A iron condor on BAM is the iron condor strategy applied to BAM (stock). The strategy is structurally neutral / range-bound: An iron condor sells a call spread and a put spread at strikes outside spot, collecting net premium that is kept if the underlying stays inside the inner short strikes. With BAM stock trading near $48.12, the strikes shown on this page are snapped to the nearest listed BAM chain strike and the premiums come straight from the end-of-day bid/ask midpoint.
How are BAM iron condor max profit and max loss calculated?
Max profit equals the net credit times 100 inside the inner strikes; max loss equals wing width minus credit times 100. Two breakevens at inner strikes plus and minus the credit. For the BAM iron condor priced from the end-of-day chain at a 30-day expiry (ATM IV 32.50%), the computed maximum profit is $172.50 per contract and the computed maximum loss is -$77.50 per contract. Live intraday quotes will differ as the chain moves through the trading session.
What is the breakeven for a BAM iron condor?

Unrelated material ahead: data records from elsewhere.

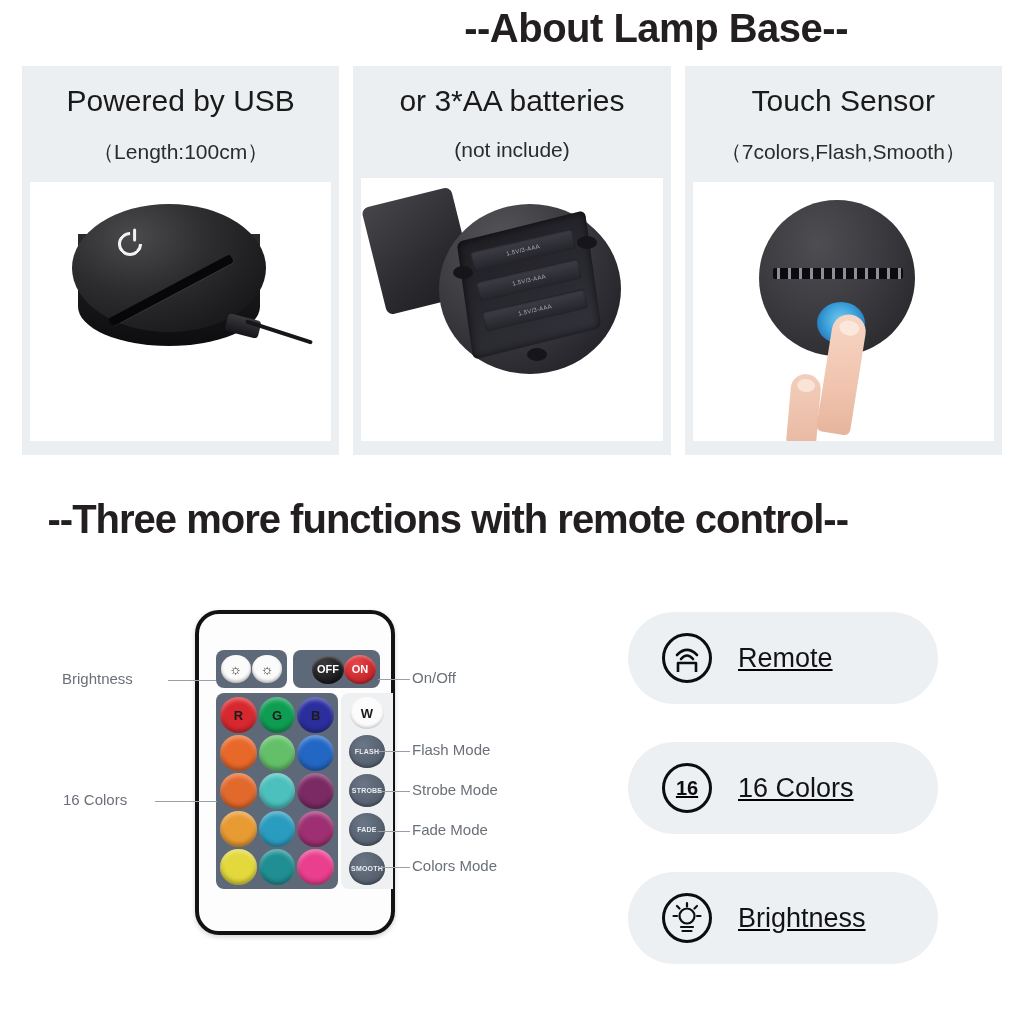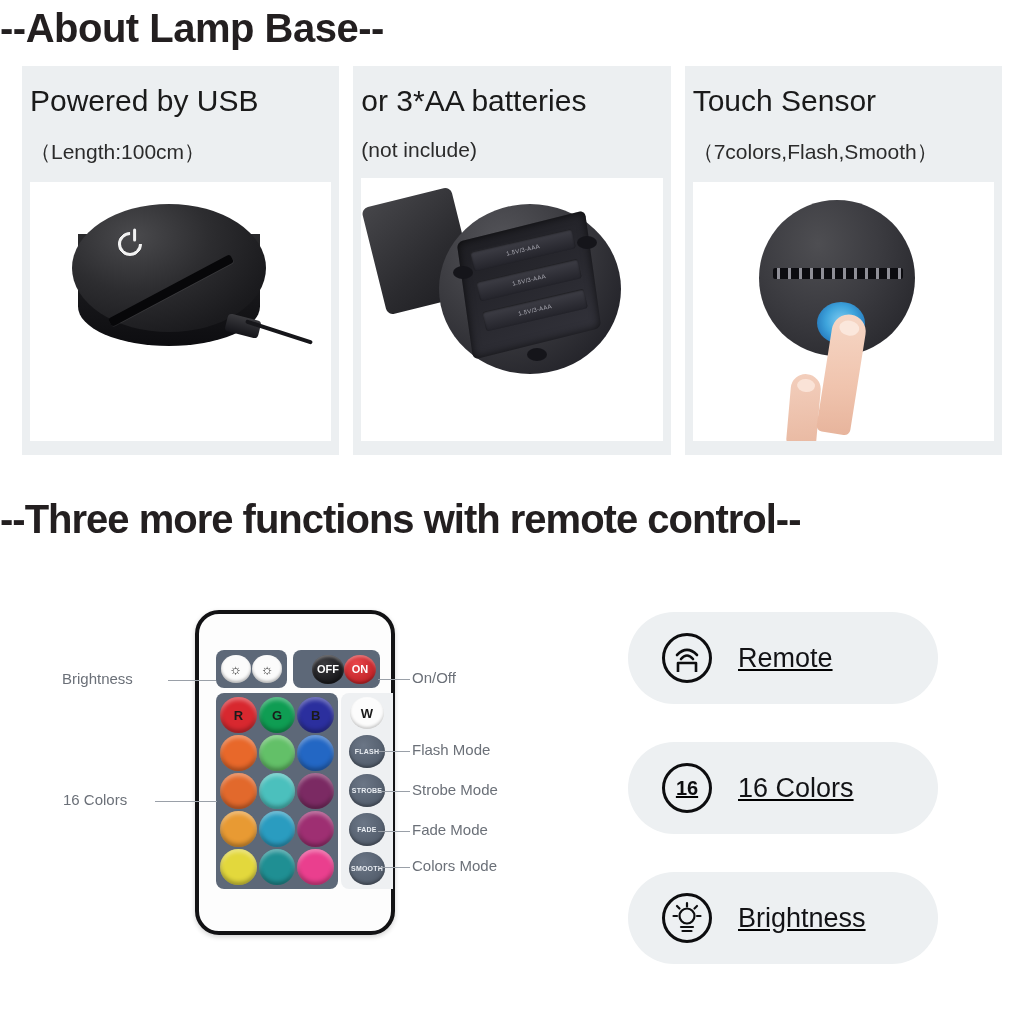--- a/index.html
+++ b/index.html
@@ -19,7 +19,7 @@
   .main-title {
     position: absolute;
     left: 0; width: 848px;
-    text-align: left;
+    text-align: right;
     color: #231f20;
     font-weight: 700;
     letter-spacing: -0.5px;

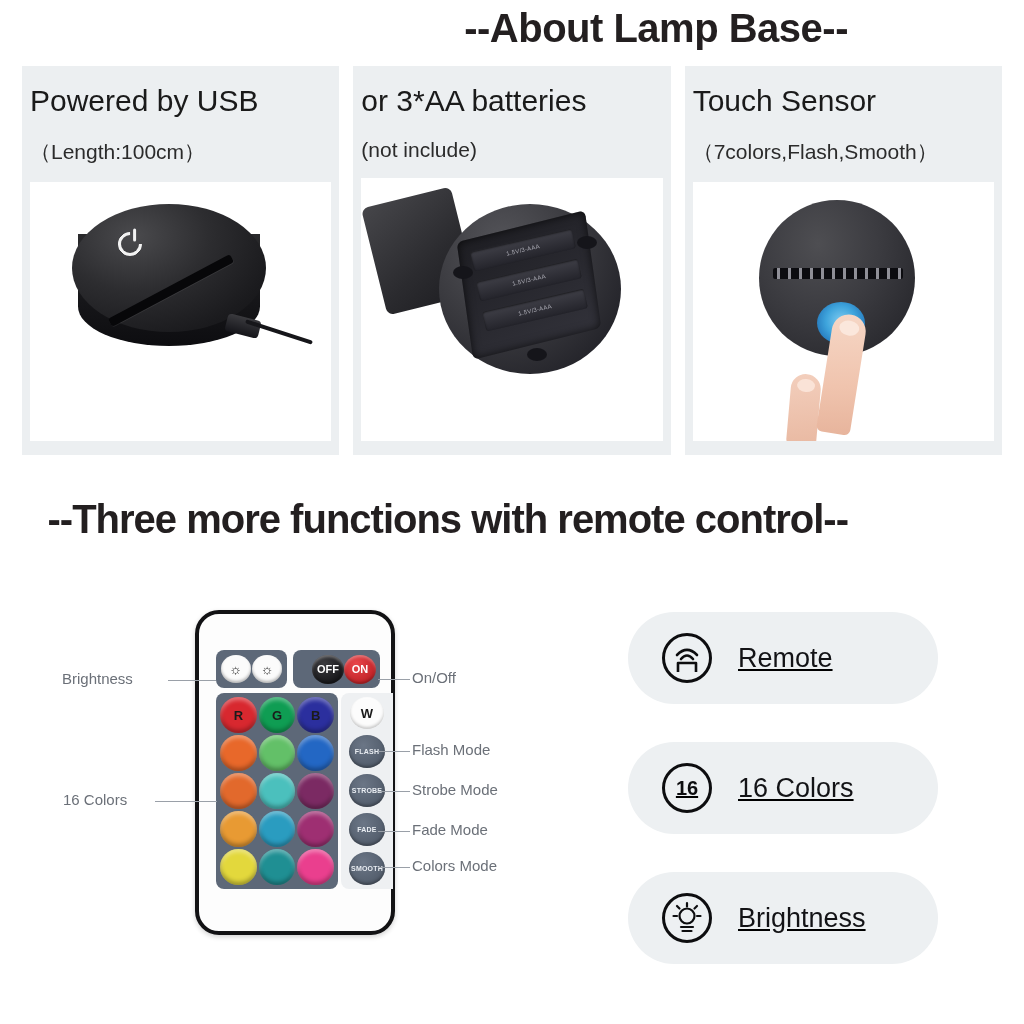--- a/index.html
+++ b/index.html
@@ -41,6 +41,7 @@
     background: #eceff1;
     display: flex;
     flex-direction: column;
+    align-items: center;
     padding: 18px 8px 14px 8px;
   }
   .panel-title {

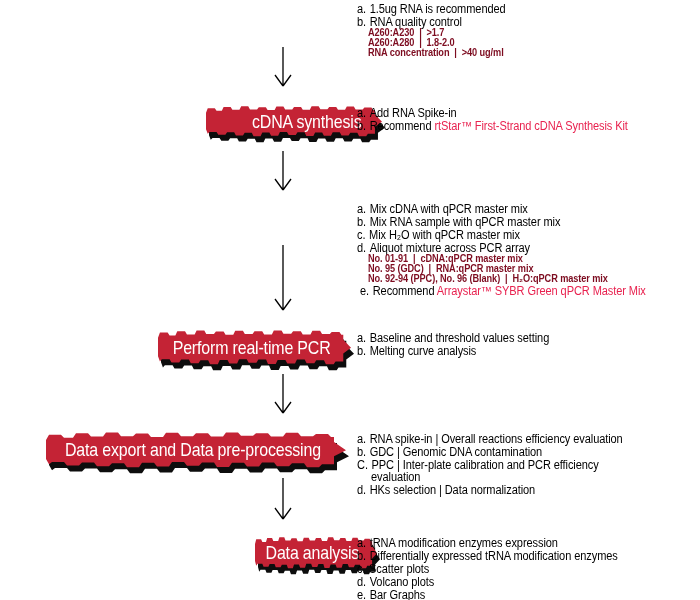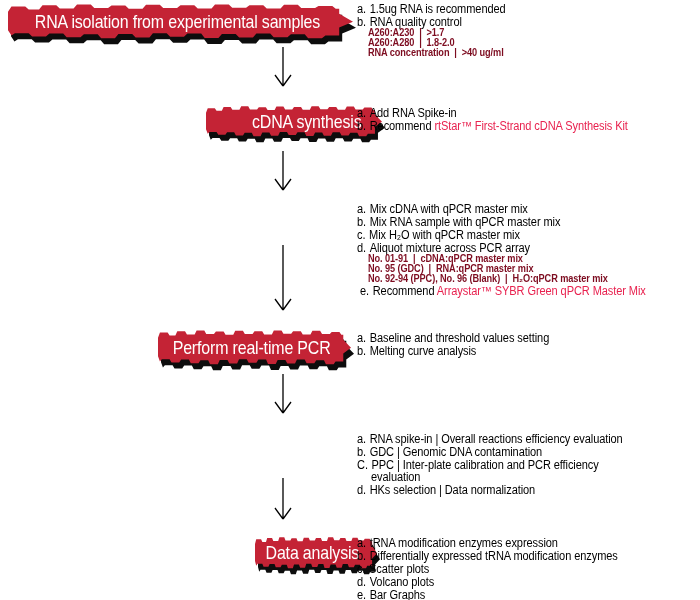--- a/index.html
+++ b/index.html
@@ -45,11 +45,6 @@
 
 <div id="stage">
 
-  <div class="banner" style="left:8px;top:3px;width:345px;height:36px;">
-    <div class="layer shadow"></div>
-    <div class="layer fill"></div>
-    <span class="banner-text">RNA isolation from experimental samples</span>
-  </div>
   <div class="note" style="top:3px;"><span class="lbl">a.</span><span>1.5ug RNA is recommended</span></div>
   <div class="note" style="top:16px;"><span class="lbl">b.</span><span>RNA quality control</span></div>
   <div class="subnote" style="top:28px;color:#7d0c20;">A260:A230  |  &gt;1.7</div>

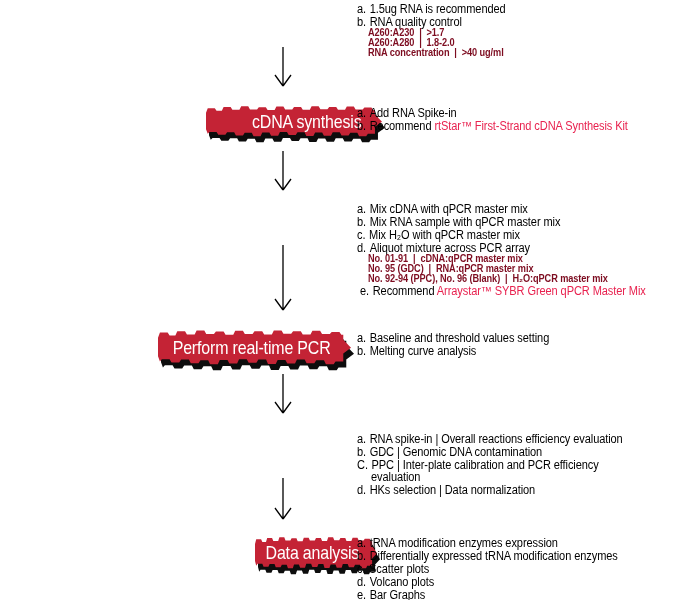--- a/index.html
+++ b/index.html
@@ -100,6 +100,11 @@
       </svg>
   </div>
 
+  <div class="banner" style="left:46px;top:431px;width:300px;height:37px;">
+    <div class="layer shadow"></div>
+    <div class="layer fill"></div>
+    <span class="banner-text">Data export and Data pre-processing</span>
+  </div>
   <div class="note" style="top:433px;"><span class="lbl">a.</span><span>RNA spike-in | Overall reactions efficiency evaluation</span></div>
   <div class="note" style="top:446px;"><span class="lbl">b.</span><span>GDC | Genomic DNA contamination</span></div>
   <div class="note" style="top:459px;"><span class="lbl">C.</span><span>PPC | Inter-plate calibration and PCR efficiency</span></div>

The breakeven for the BAM iron condor priced on this page is roughly $43.28 and $51.73 at expiration, derived from end-of-day chain premiums. Breakeven is the underlying price at which the strategy's P&L crosses zero ignoring transaction costs and assignment risk. The current BAM market-implied 1-standard-deviation expected move is approximately 9.32%; if the move sits well outside the breakeven distance, the structure's risk-reward becomes correspondingly tighter.
When should you consider a iron condor on BAM?
Iron condors on BAM are a delta-neutral premium-collection structure that profits if BAM stock stays inside the inner short strikes; short strikes typically sit near 1 standard deviation from spot.
How does current BAM implied volatility affect this iron condor?
BAM ATM IV is at 32.50% with IV rank near 37.00%, which is mid-range against its 1-year history. Strategy selection depends more on directional thesis and expected move than on a strong IV signal.